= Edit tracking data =
********************

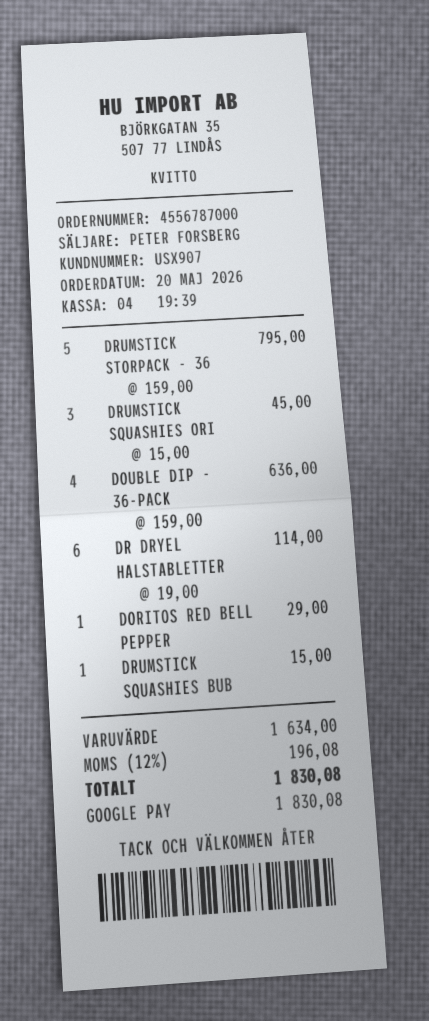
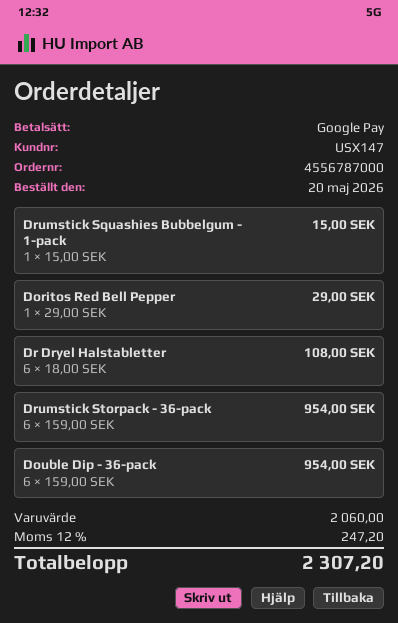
customer number: USX907 -> USX147
DRUMSTICK STORPACK - 36: 5 x 159.00 = 795.00 -> 6 x 159.00 = 954.00
DRUMSTICK SQUASHIES ORI: 3 x 15.00 = 45.00 -> none
DOUBLE DIP - 36-PACK: 4 x 159.00 = 636.00 -> 6 x 159.00 = 954.00
DR DRYEL HALSTABLETTER: 6 x 19.00 = 114.00 -> 6 x 18.00 = 108.00
subtotal: 1634.00 -> 2060.00
tax: 12% = 196.08 -> 12% = 247.20
total: 1830.08 -> 2307.20

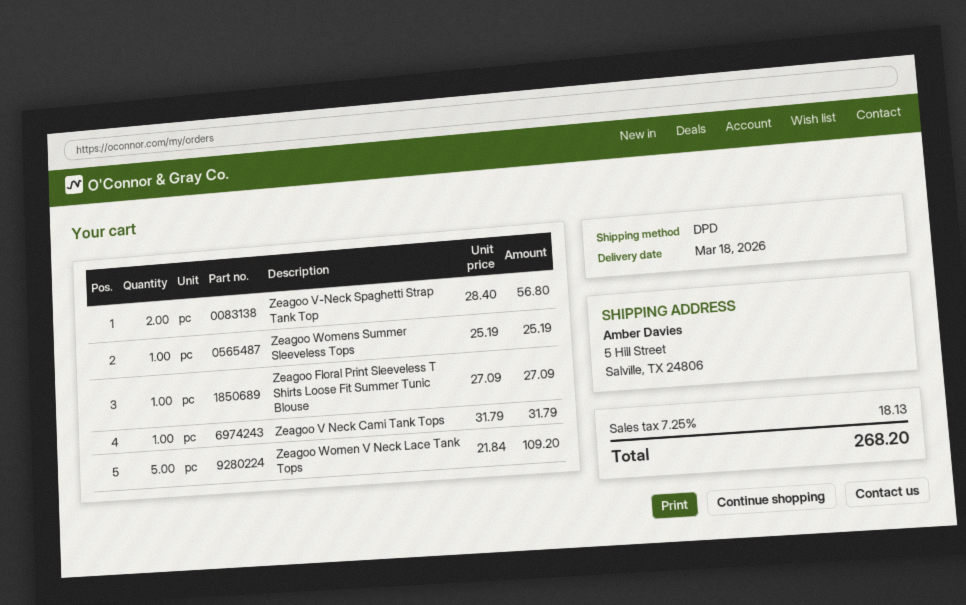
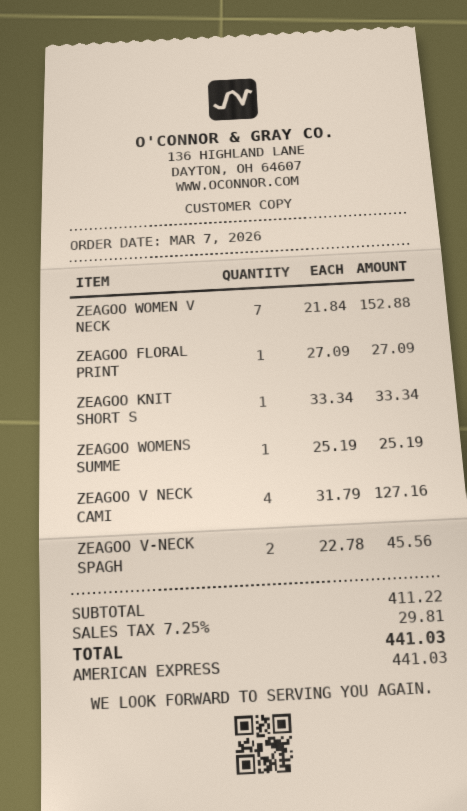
Zeagoo V-Neck Spaghetti Strap Tank Top: 2 x 28.40 = 56.80 -> 2 x 22.78 = 45.56
Zeagoo V Neck Cami Tank Tops: 1 x 31.79 = 31.79 -> 4 x 31.79 = 127.16
Zeagoo Women V Neck Lace Tank Tops: 5 x 21.84 = 109.20 -> 7 x 21.84 = 152.88
ZEAGOO KNIT SHORT S: none -> 1 x 33.34 = 33.34
tax: 7.25% = 18.13 -> 7.25% = 29.81
total: 268.20 -> 441.03

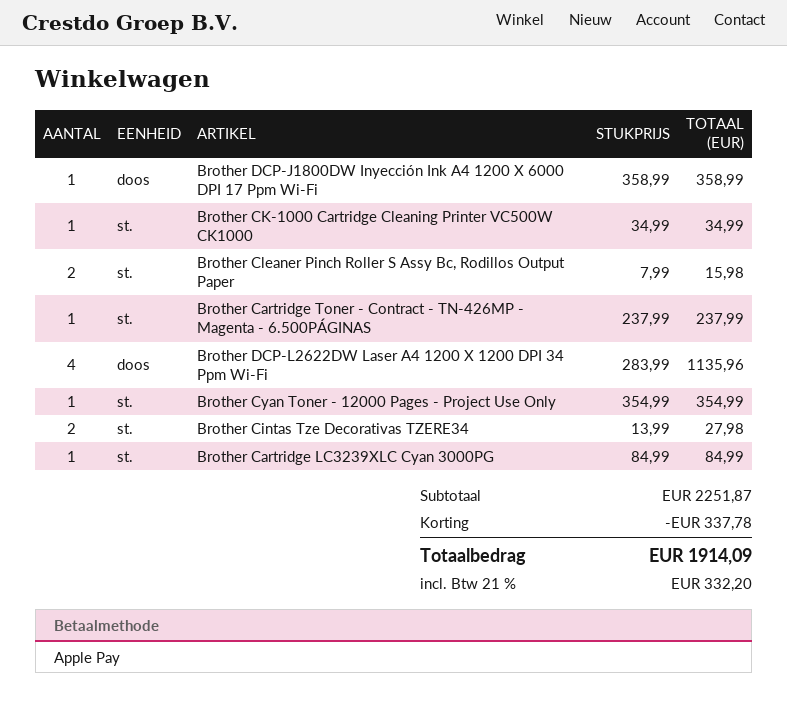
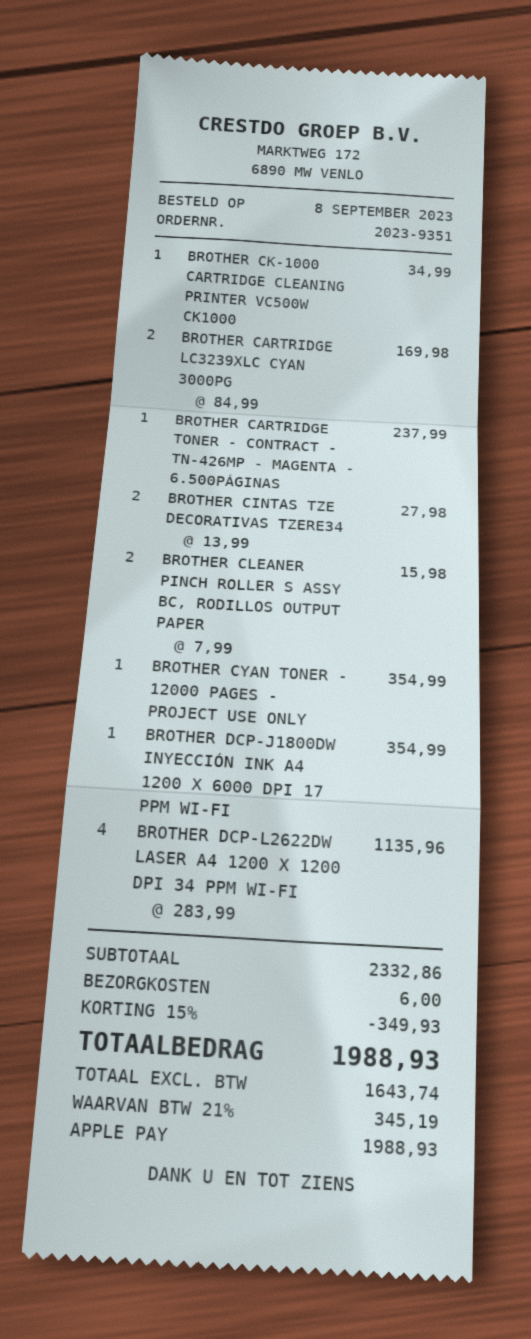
Brother DCP-J1800DW Inyección Ink A4 1200 X 6000 DPI 17 Ppm Wi-Fi: 1 x 358.99 = 358.99 -> 1 x 354.99 = 354.99
Brother Cartridge LC3239XLC Cyan 3000PG: 1 x 84.99 = 84.99 -> 2 x 84.99 = 169.98
subtotal: 2251.87 -> 2332.86
discount: 337.78 -> 349.93
shipping: none -> 6.00
tax: 21% = 332.20 -> 21% = 345.19
total: 1914.09 -> 1988.93

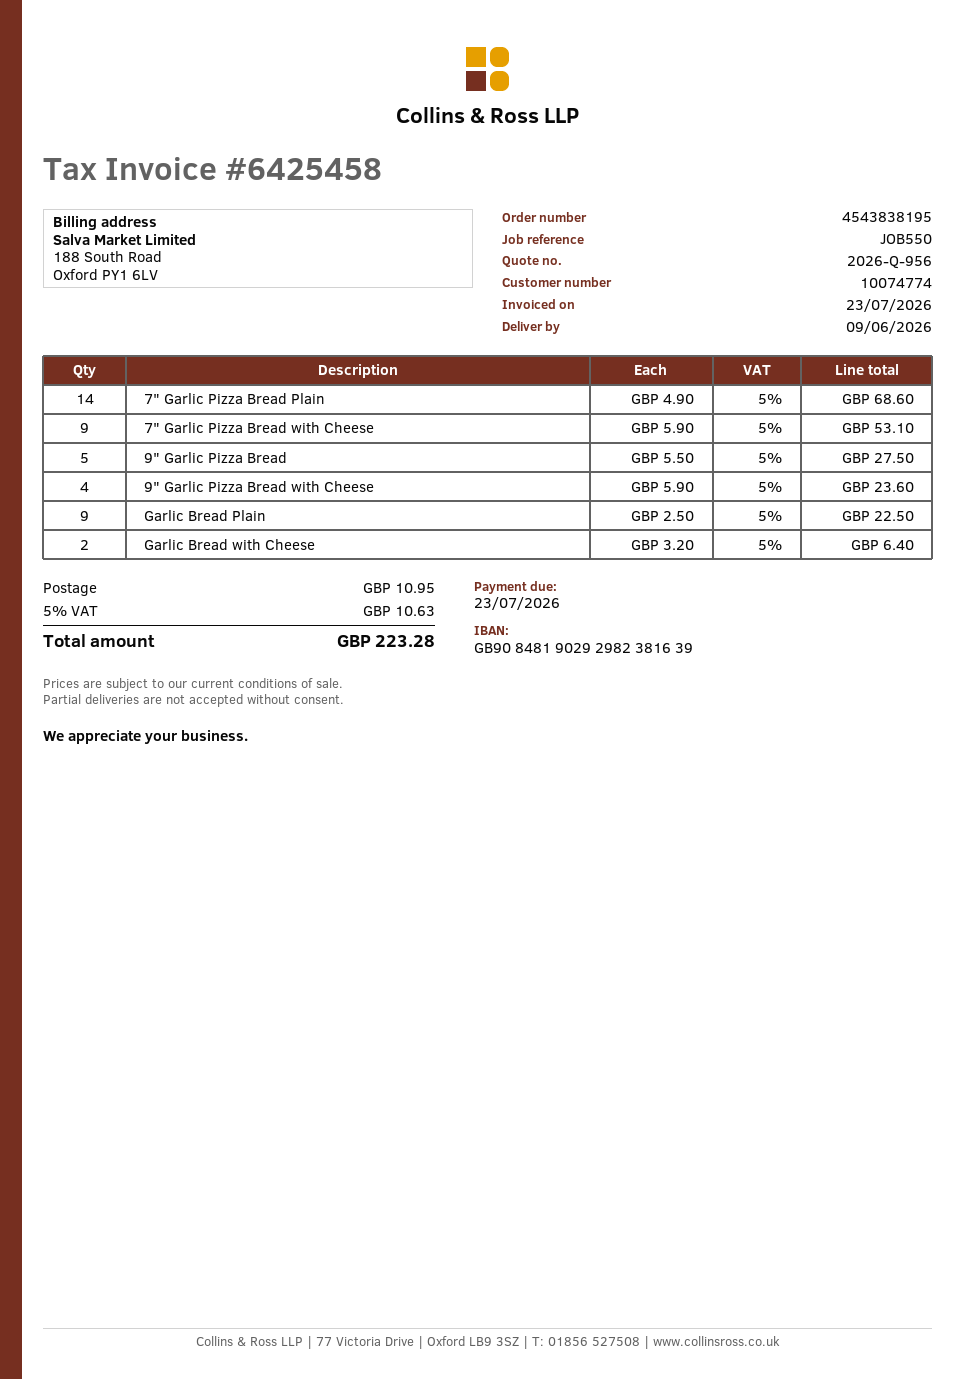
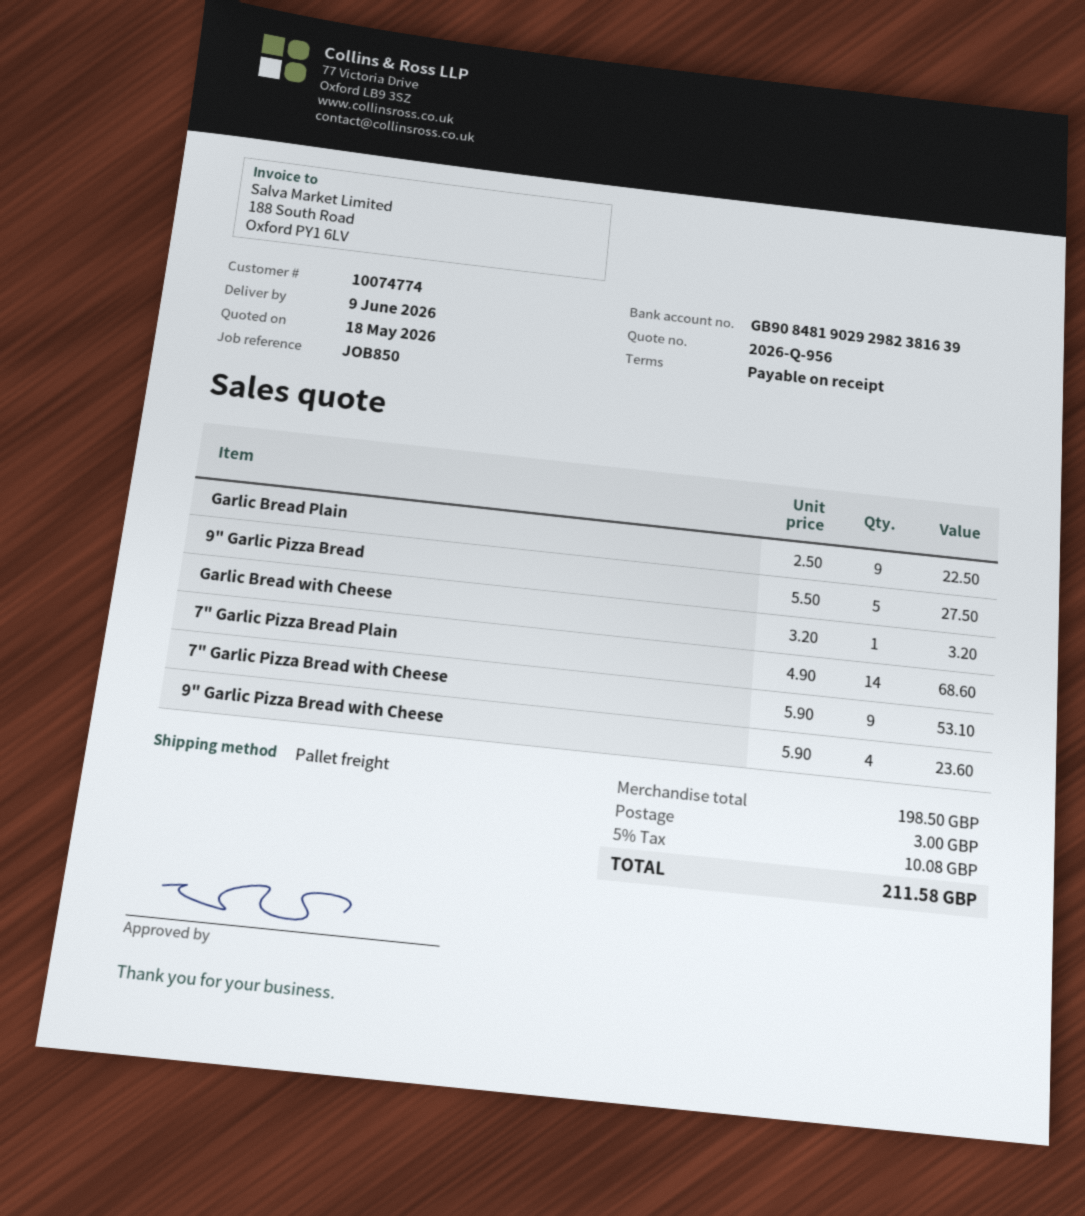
reference: JOB550 -> JOB850
Garlic Bread with Cheese: 2 x 3.20 = 6.40 -> 1 x 3.20 = 3.20
shipping: 10.95 -> 3.00
tax: 5% = 10.63 -> 5% = 10.08
total: 223.28 -> 211.58

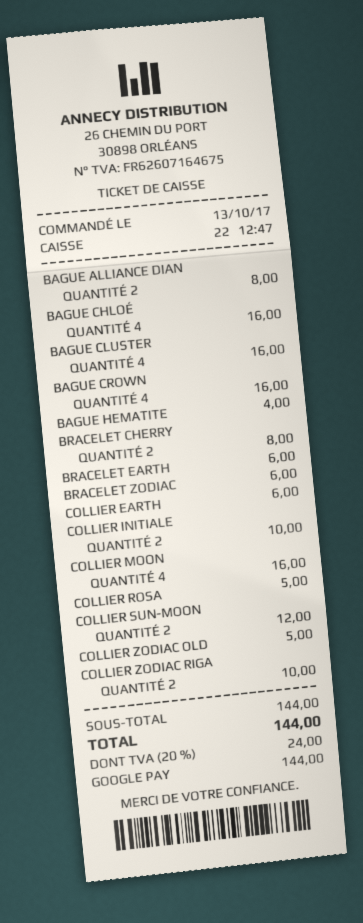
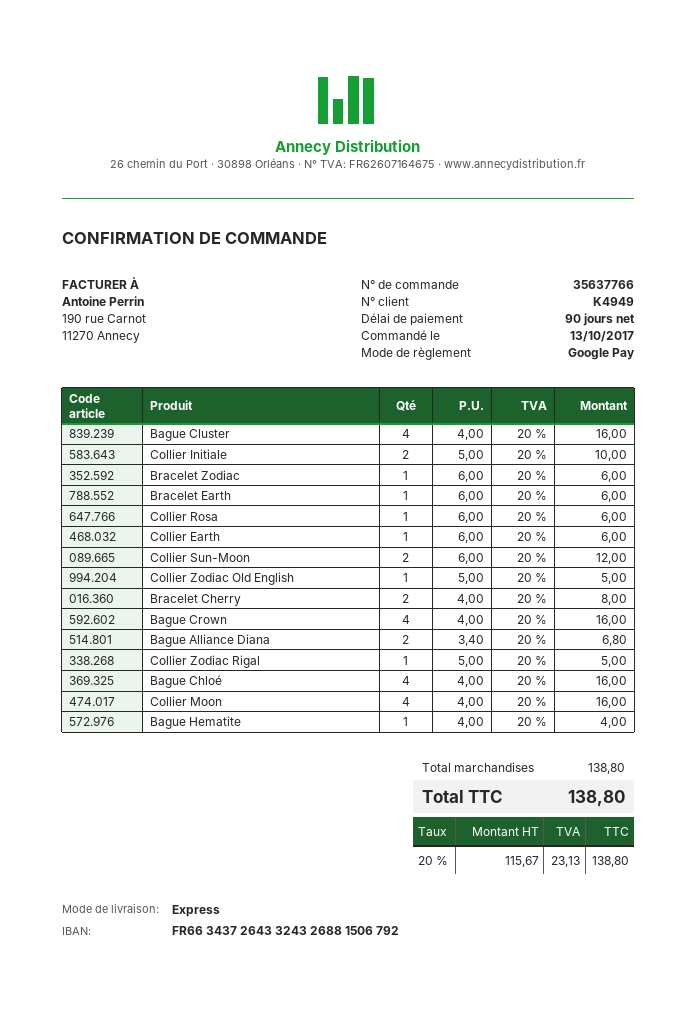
BAGUE ALLIANCE DIAN: 2 for 8.00 -> 2 for 6.80
COLLIER ROSA: 1 for 5.00 -> 1 for 6.00
COLLIER ZODIAC RIGA: 2 for 10.00 -> 1 for 5.00
subtotal: 144.00 -> 138.80
tax: 20% = 24.00 -> 20% = 23.13
total: 144.00 -> 138.80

********************

= Task to carry out =
All of the records need to be restated word for word, but not the pictures.

= Answer for the task =
customer number: USX907 -> USX147
DRUMSTICK STORPACK - 36: 5 x 159.00 = 795.00 -> 6 x 159.00 = 954.00
DRUMSTICK SQUASHIES ORI: 3 x 15.00 = 45.00 -> none
DOUBLE DIP - 36-PACK: 4 x 159.00 = 636.00 -> 6 x 159.00 = 954.00
DR DRYEL HALSTABLETTER: 6 x 19.00 = 114.00 -> 6 x 18.00 = 108.00
subtotal: 1634.00 -> 2060.00
tax: 12% = 196.08 -> 12% = 247.20
total: 1830.08 -> 2307.20

Zeagoo V-Neck Spaghetti Strap Tank Top: 2 x 28.40 = 56.80 -> 2 x 22.78 = 45.56
Zeagoo V Neck Cami Tank Tops: 1 x 31.79 = 31.79 -> 4 x 31.79 = 127.16
Zeagoo Women V Neck Lace Tank Tops: 5 x 21.84 = 109.20 -> 7 x 21.84 = 152.88
ZEAGOO KNIT SHORT S: none -> 1 x 33.34 = 33.34
tax: 7.25% = 18.13 -> 7.25% = 29.81
total: 268.20 -> 441.03

Brother DCP-J1800DW Inyección Ink A4 1200 X 6000 DPI 17 Ppm Wi-Fi: 1 x 358.99 = 358.99 -> 1 x 354.99 = 354.99
Brother Cartridge LC3239XLC Cyan 3000PG: 1 x 84.99 = 84.99 -> 2 x 84.99 = 169.98
subtotal: 2251.87 -> 2332.86
discount: 337.78 -> 349.93
shipping: none -> 6.00
tax: 21% = 332.20 -> 21% = 345.19
total: 1914.09 -> 1988.93

reference: JOB550 -> JOB850
Garlic Bread with Cheese: 2 x 3.20 = 6.40 -> 1 x 3.20 = 3.20
shipping: 10.95 -> 3.00
tax: 5% = 10.63 -> 5% = 10.08
total: 223.28 -> 211.58

BAGUE ALLIANCE DIAN: 2 for 8.00 -> 2 for 6.80
COLLIER ROSA: 1 for 5.00 -> 1 for 6.00
COLLIER ZODIAC RIGA: 2 for 10.00 -> 1 for 5.00
subtotal: 144.00 -> 138.80
tax: 20% = 24.00 -> 20% = 23.13
total: 144.00 -> 138.80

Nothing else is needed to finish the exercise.